━━━ Provided data
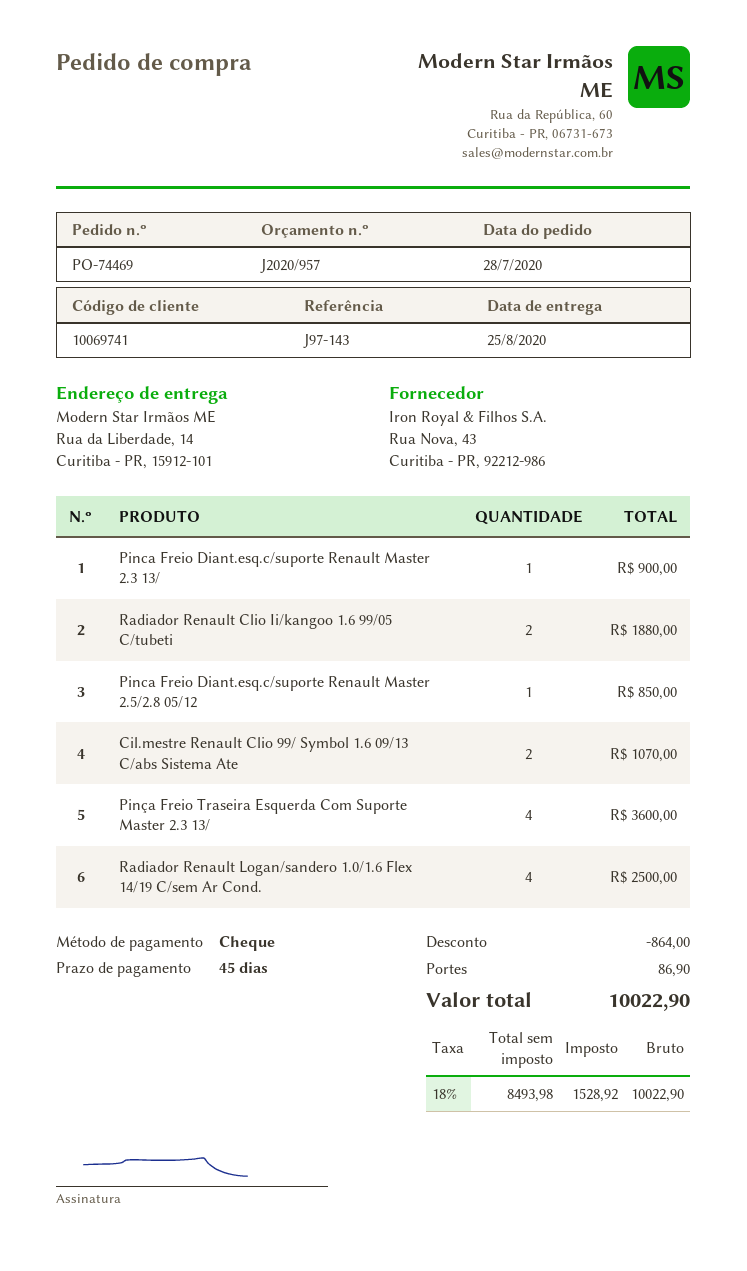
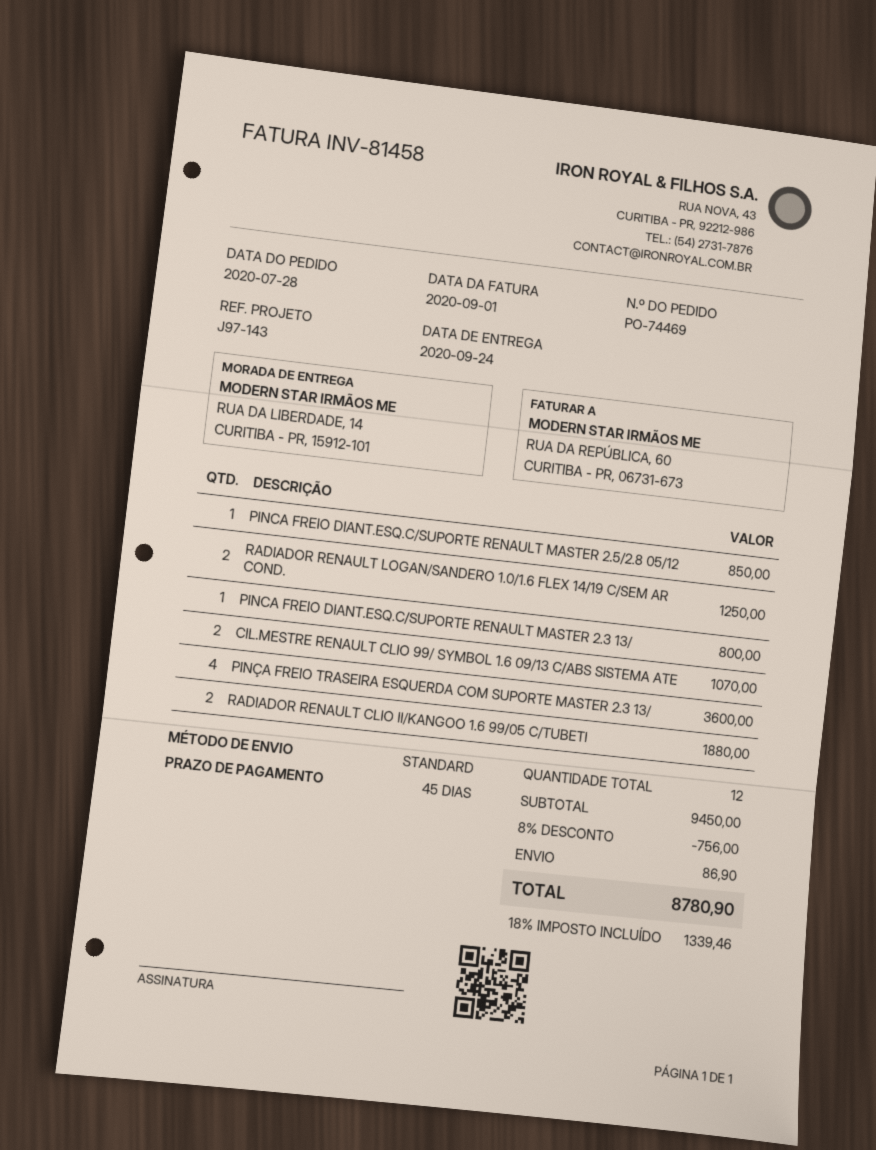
delivery date: 2020-08-25 -> 2020-09-24
Pinca Freio Diant.esq.c/suporte Renault Master 2.3 13/: 1 for 900.00 -> 1 for 800.00
Radiador Renault Logan/sandero 1.0/1.6 Flex 14/19 C/sem Ar Cond.: 4 for 2500.00 -> 2 for 1250.00
discount: 864.00 -> 756.00
tax: 18% = 1528.92 -> 18% = 1339.46
total: 10022.90 -> 8780.90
━━━━━━
# Directions for this task:
Type out all the records verbatim, minus images.

# Answer:
delivery date: 2020-08-25 -> 2020-09-24
Pinca Freio Diant.esq.c/suporte Renault Master 2.3 13/: 1 for 900.00 -> 1 for 800.00
Radiador Renault Logan/sandero 1.0/1.6 Flex 14/19 C/sem Ar Cond.: 4 for 2500.00 -> 2 for 1250.00
discount: 864.00 -> 756.00
tax: 18% = 1528.92 -> 18% = 1339.46
total: 10022.90 -> 8780.90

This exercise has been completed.